* **Problem to solve**
Report how many lines in the records that follow have the word "style" in them, giving the number and nothing more.

(Stored records)
== Segment start ==
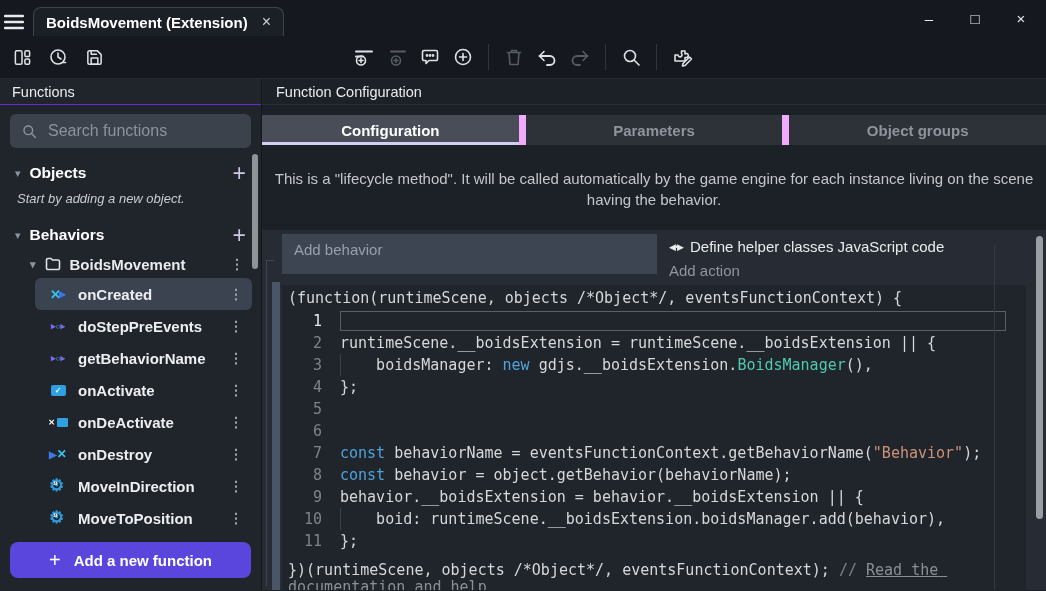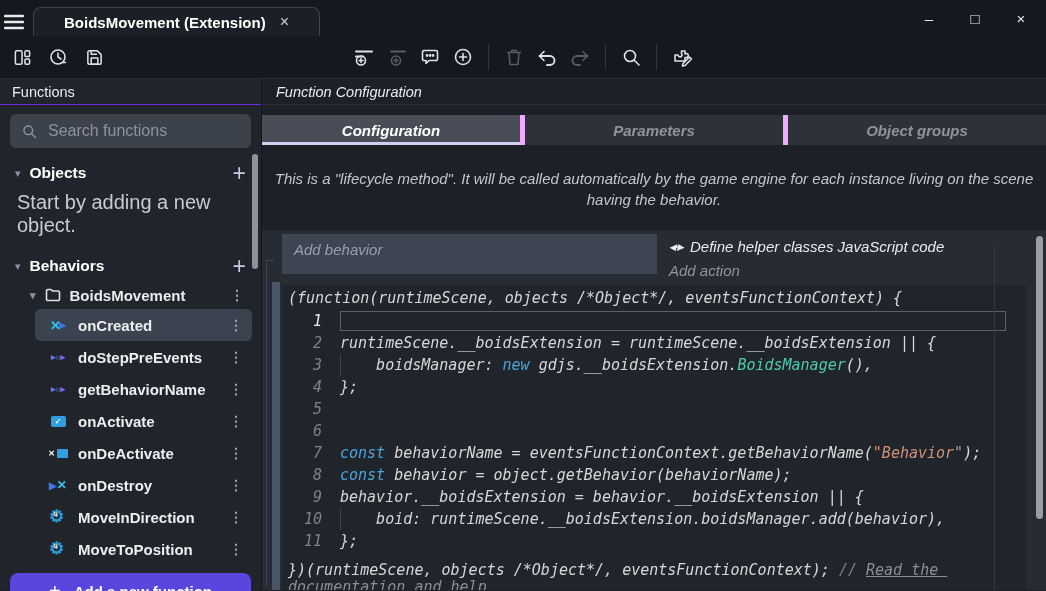--- a/index.html
+++ b/index.html
@@ -5,21 +5,21 @@
   * { box-sizing: border-box; margin: 0; padding: 0; }
   html,body { width:1046px; height:591px; overflow:hidden; background:#1c2027;
     font-family:"Liberation Sans", sans-serif; }
 
   
   .titlebar { height:36px; background:#15181e; display:flex; align-items:flex-end; position:relative; }
   .hamburger { width:40px; height:36px; display:flex; align-items:center; justify-content:center; }
   .tab-home { height:28px; background:#262b33; border-radius:8px 8px 0 0; display:flex;
     align-items:center; gap:9px; padding:0 20px; color:#d5d7da; font-size:15px; margin-left:2px; }
   .tab-active { height:29px; background:#1b1f26; border:1px solid #3e444d; border-bottom:none;
-    border-radius:8px 8px 0 0; display:flex; align-items:center; gap:14px; padding:0 30px;
+    border-radius:8px 8px 0 0; display:flex; align-items:center; gap:14px; padding:0 12px;
     color:#fff; font-weight:bold; font-size:15px; margin-left:5px; }
   .tab-close { color:#cfd2d6; font-size:16px; font-weight:normal; }
   .win-controls { margin-left:auto; display:flex; align-self:center; margin-right:2px; }
   .win-btn { width:46px; height:32px; display:flex; align-items:center; justify-content:center;
     color:#e8eaec; font-size:15px; }
 
   
   .toolbar { height:43px; background:#15181e; border-bottom:1px solid #262b33;
     display:grid; grid-template-columns:1fr auto 1fr; align-items:center; padding:0 8px; }
   .tb-left { display:flex; gap:8px; }
@@ -49,44 +49,44 @@
   .search-box { margin:9px 10px 6px 10px; height:34px; background:#3b424b; border-radius:6px;
     display:flex; align-items:center; gap:11px; padding:0 12px; flex-shrink:0; }
   .search-box svg { stroke:#8d939c; fill:none; stroke-width:1.8; stroke-linecap:round; }
   .search-box input { background:transparent; border:none; outline:none; color:#aeb3ba;
     font-size:16px; width:100%; font-family:"Liberation Sans",sans-serif; }
   .search-box input::placeholder { color:#8d939c; }
   .section-row { display:flex; align-items:center; height:30px; padding:0 15px; gap:9px; margin-top:4px; flex-shrink:0; }
   .caret { color:#8d93a0; font-size:11px; }
   .section-label { color:#fff; font-weight:bold; font-size:15.5px; }
   .plus-btn { margin-left:auto; color:#cdc7e8; font-size:23px; font-weight:300; line-height:20px; }
-  .hint { color:#c9cbd0; font-size:20px; padding:3px 0 10px 17px; flex-shrink:0; }
+  .hint { color:#c9cbd0; font-size:13px; padding:3px 0 10px 17px; flex-shrink:0;font-style:italic; }
   .folder-row { display:flex; align-items:center; gap:9px; height:28px; padding:0 17px 0 30px;
     color:#e9ebec; font-size:15px; font-weight:600; flex-shrink:0; }
   .folder-row svg { stroke:#dfe2e5; fill:none; stroke-width:1.6; }
   .kebab { margin-left:auto; color:#9aa1a9; font-size:14px; letter-spacing:0; }
   .fn-list { flex-shrink:0; }
   .fn-item { display:flex; align-items:center; gap:9px; height:32px; margin:0 9px 0 35px;
     padding:0 9px 0 12px; border-radius:6px; color:#eceef0; font-size:15px; font-weight:600; }
   .fn-item.selected { background:#3c4350; }
   .fn-icon { width:22px; display:flex; align-items:center; justify-content:center; flex-shrink:0; }
   .add-fn-btn { margin:8px 10px; height:36px; border-radius:8px; background:#5a46dd; color:#fff;
     display:flex; align-items:center; justify-content:center; gap:13px; font-weight:bold;
     font-size:15px; flex-shrink:0; margin-top:8px; }
   .add-fn-btn .plus { font-size:20px; font-weight:300; }
   .sb-scroll-thumb { position:absolute; right:3px; top:75px; width:6px; height:115px;
     border-radius:3px; background:#8f9398; }
 
   
-  .main { flex:1; display:flex; flex-direction:column; position:relative; background:#1c2027;font-style:italic; }
+  .main { flex:1; display:flex; flex-direction:column; position:relative; background:#1c2027; }
   .main-title { height:26px; line-height:26px; padding-left:14px; color:#e9ebee; font-size:14.5px;
     border-bottom:1px solid #2b3038; }
   .tabs { display:flex; height:30px; margin-top:10px; }
   .tab-item { flex:1; display:flex; align-items:center; justify-content:center; background:#2d3138;
-    color:#8f939b; font-size:15px; font-weight:600; border-left:5px solid #f0abfc; position:relative; }
+    color:#8f939b; font-size:15px; font-weight:600; border-left:7px solid #f0abfc; position:relative; }
   .tab-item:first-child { border-left:none; }
   .tab-item.active { background:#484d57; color:#fff; font-weight:bold; }
   .tab-item.active::after { content:''; position:absolute; left:0; right:0; bottom:0; height:3px; background:#d6cef2; }
   .description { margin:23px auto 0; max-width:760px; text-align:center; color:#c3c6ca;
     font-size:15px; line-height:21px; }
 
   
   .events { flex:1; margin-top:20px; background:#262b34; position:relative; padding:4px 20px 0 20px; overflow:hidden; }
   .bracket-v { position:absolute; left:4px; top:30px; bottom:4px; width:1px; background:#3e4652; }
   .bracket-h { position:absolute; left:4px; top:30px; width:8px; height:1px; background:#3e4652; }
== Segment end ==
* **Output for this task**
2